Driving 50 is mindless. You can do 100's of miles without even remembering them. Driving a '93 Subaru Legacy 130 through the canyons Richard Burns style, that plugs me in. It's....it's like... Jesus, it's breakthrough time.... The "outside brain", the cortex. This is where humanity is. Social interaction, advanced planning, ability to think about the future, that's all on the "outside", the top layer of the brain. And I f#$%ing scrambled mine. Probably why I hate people and can't seem to wrap my head around "If you try to jump this, it's gonna hurt for 30yrs". Then there's the "middle layer", the limbic system. Emotions, mood, memory, and it appears I've scrambled that up pretty good as well. Then there's the third. The reptile brain. Eat, fight, f#$%, defend territory, keep safe. Maybe all my recklessness is just my brain's way of plugging into the only part of itself that works correctly these days.
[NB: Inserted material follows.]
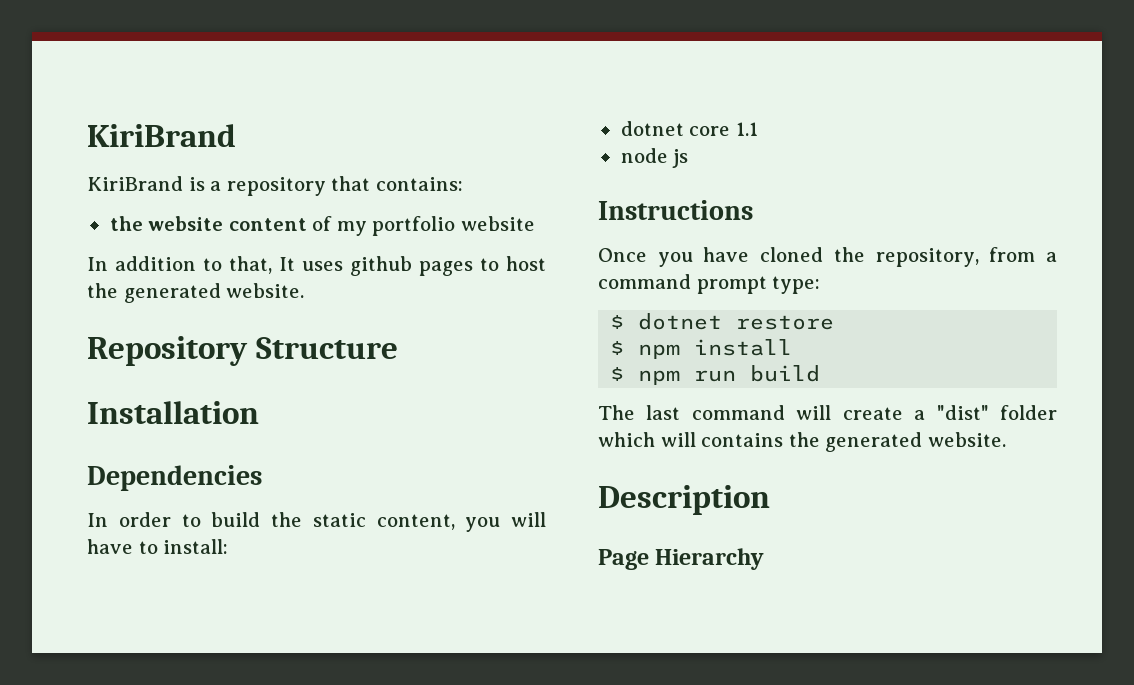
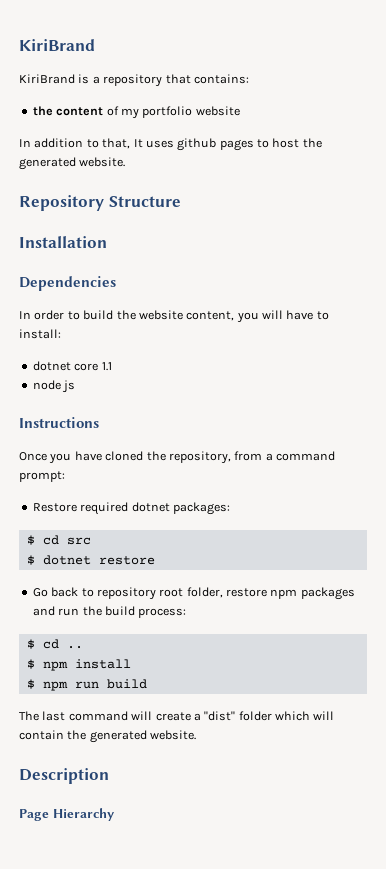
[148,216,224,231] website -> (53, 111) none
[312,513,366,527] static -> [138,310,183,320] website
[696,276,821,294] [610,313,835,330] prompt type: // $ dotnet restore -> [19,471,65,482] [32,502,230,515] [26,535,91,545] [26,555,155,565] [32,587,355,600] [32,606,187,618] [26,639,83,649] prompt: // Restore required dotnet packages: // $ cd src // $ dotnet restore // Go back to repository root folder, restore npm packages and run the build process: // $ cd ..
[701,433,784,447] contains -> [19,730,64,740] contain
Maybe I just miss myself and that's the only place myself exists anymore.
Be bold and risk defeat, or be cautious and encourage it.
March 22nd, 2019 at 12:29:59 PM permalink
Evenbob
Member since: Oct 24, 2012
Threads: 146
Posts: 25011
Quote: Face
Sorry folks, please stand by while EB attempts to shrink me...
.


Why, do you get tumescent when reading
my posts? I'll read the rest later, I'm wrestling
a deep freeze by myself out the back door.
If you take a risk, you may lose. If you never take a risk, you will always lose.
March 22nd, 2019 at 1:15:39 PM permalink
Face
Member since: Oct 24, 2012
Threads: 61
Posts: 3941
Quote: Evenbob
Why, do you get tumescent when reading
my posts? I'll read the rest later, I'm wrestling
a deep freeze by myself out the back door.


Self awareness. This is a News thread that went to drugs, and from sharing my personal experience it has become about me. I am not "news", and as such, feel mild embarrassment for abducting the thread. I didn't mean to imply that YOU were the issue by shrinking me, rather that I was the issue by needing to be shrunk.

Apologies.
Be bold and risk defeat, or be cautious and encourage it.